Initiativen für einen europäischen Wohlfahrtsstaat

Ausgabe: 1997 | 4

Unterliegt das System der europäischen Wohlfahrtstaaten endgültig den Gesetzmäßigkeiten neoliberaler und globalisierter Politik? Bleibt demnach die Absicherung sozialer Standards allein den Nationalstaaten aufgebürdet die so zunehmend unter den Sparzwang der Budgetsanierung, zu Lasten vor allem der politisch Machtlosen geraten? Könnten die Gewerkschaften jene international vernetzte Gegenmacht darstellen, welche die mühsam erkämpften sozialen Rechte garantieren und sie gegen neue/alte Bedrohungen - keineswegs nur materielle Einschnitte - verteidigen? Die sich vertiefende Kluft zwischen Gewerkschaften, die dem Versorgungsdenken aus vergangenen Wohlstandszeiten mit Sozial- und Kultursponsoring für ihre Mitglieder entgegenkommen, und den um das Recht auf Arbeit kämpfenden wird auch in dem schmalen Band deutlich. Er faßt Beiträge einer Begegnung zwischen französischen und deutschen Gewerkschaftern zusammen, bei der die Nachwirkungen der Streiks und Proteste in Paris (1994 und 1995), im Ruhrgebiet und in weiteren Zentren der Arbeitslosigkeit analysiert wurden. Tenor: Der Vereinzelung des verwöhnten Wohlstandsbürgers mit seinen Existenzängsten muß mit einer mühsam entwickelten Solidargemeinschaft begegnet werden. Diese soll auch vereint die Kraft zu sozialem Protest und zivilem Ungehorsam aufbringen, wie sie Helmut Schauer und Claude Debon in ihren Beiträgen beschreiben. Gegenüber den Folgen der Währungsunion der EU mit ihrem Sozialabbau haben die Referenten einige Mühe, glaubhaft für ein geeintes Europa zu argumentieren. Zu sehr ist der beschworene sozialistische Internationalismus durch die Politrhetorik linientreuer marxistischer Intellektueller in Mißkredit geraten. Pierre Bourdieu illustriert dies in einem Interview am beschämenden Schweigen vieler - vor allem deutscher - Intellektueller.
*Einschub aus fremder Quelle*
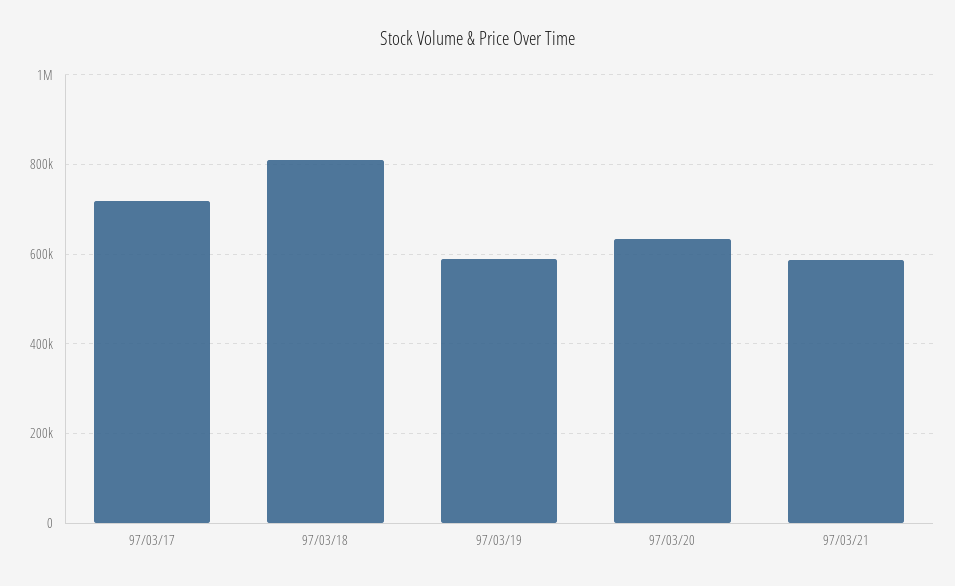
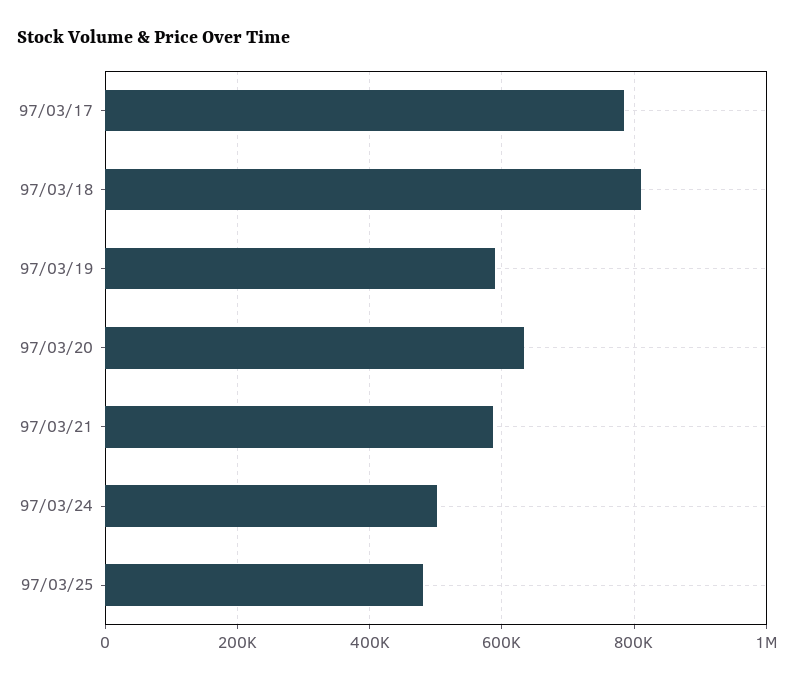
97/03/17: 720000 -> 780000
97/03/24: none -> 500000
97/03/25: none -> 480000

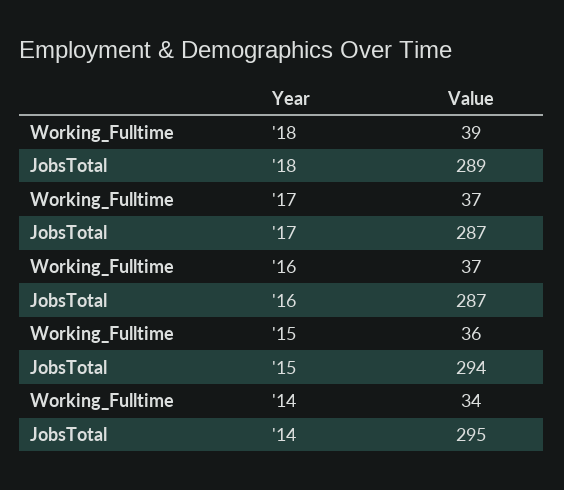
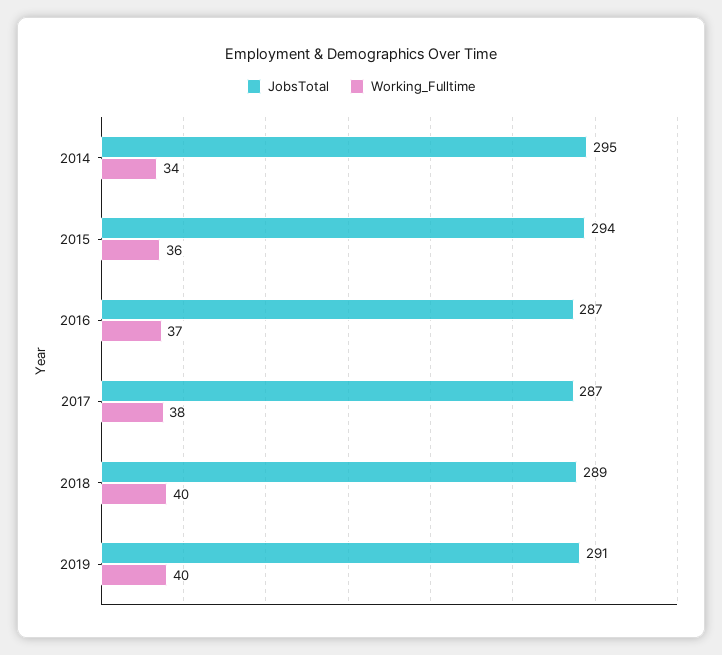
Working_Fulltime, '18: 39 -> 40
Working_Fulltime, '17: 37 -> 38
JobsTotal, 2019: none -> 291
Working_Fulltime, 2019: none -> 40

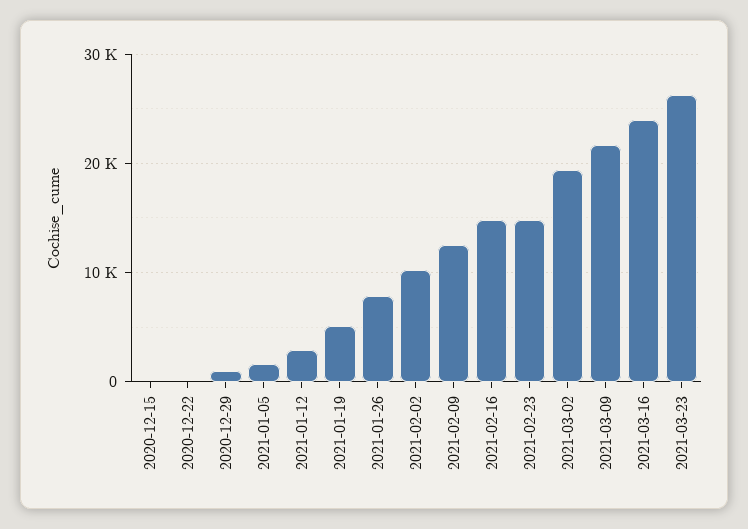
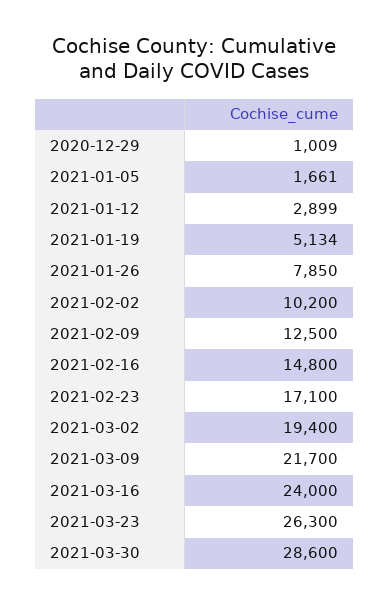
2020-12-15: 0 -> none
2020-12-22: 0 -> none
2021-02-23: 15000 -> 17100
2021-03-30: none -> 28600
Den vielfältigen Formen der Beschäftigungslosigkeit bzw. Unterbeschäftigung wollen die Gewerkschafter mit dem klassischen Mittel der Arbeitszeitverkürzung - auf 35 bzw. 30 Wochenstunden - beikommen. Ob dies ausreicht. die bald 20 Millionen Arbeitslosen in der EU und nicht zu vergessen jene außerhalb der EU - aus der Schattenwirtschaft herauszuholen, muß bezweifelt werden. Darüber hinaus müßte ein Grundeinkommen für Erwerbslose mit einer Mindestabsicherung auch die Freiheit garantieren, sich ohne Existenzangst in sozialen und politischen Initiativen zu engagieren. Solche Ansätze sind jedoch in Gewerkschaften noch lange nicht mehrheitsfähig. M. Rei.

Perspektiven des Protests. Initiativen für einen europäischen Wohlfahrtsstaat. Bourdieu, Pierre ...(Mitarb). Hamburg: VSA-Verl., 1997. 129 S.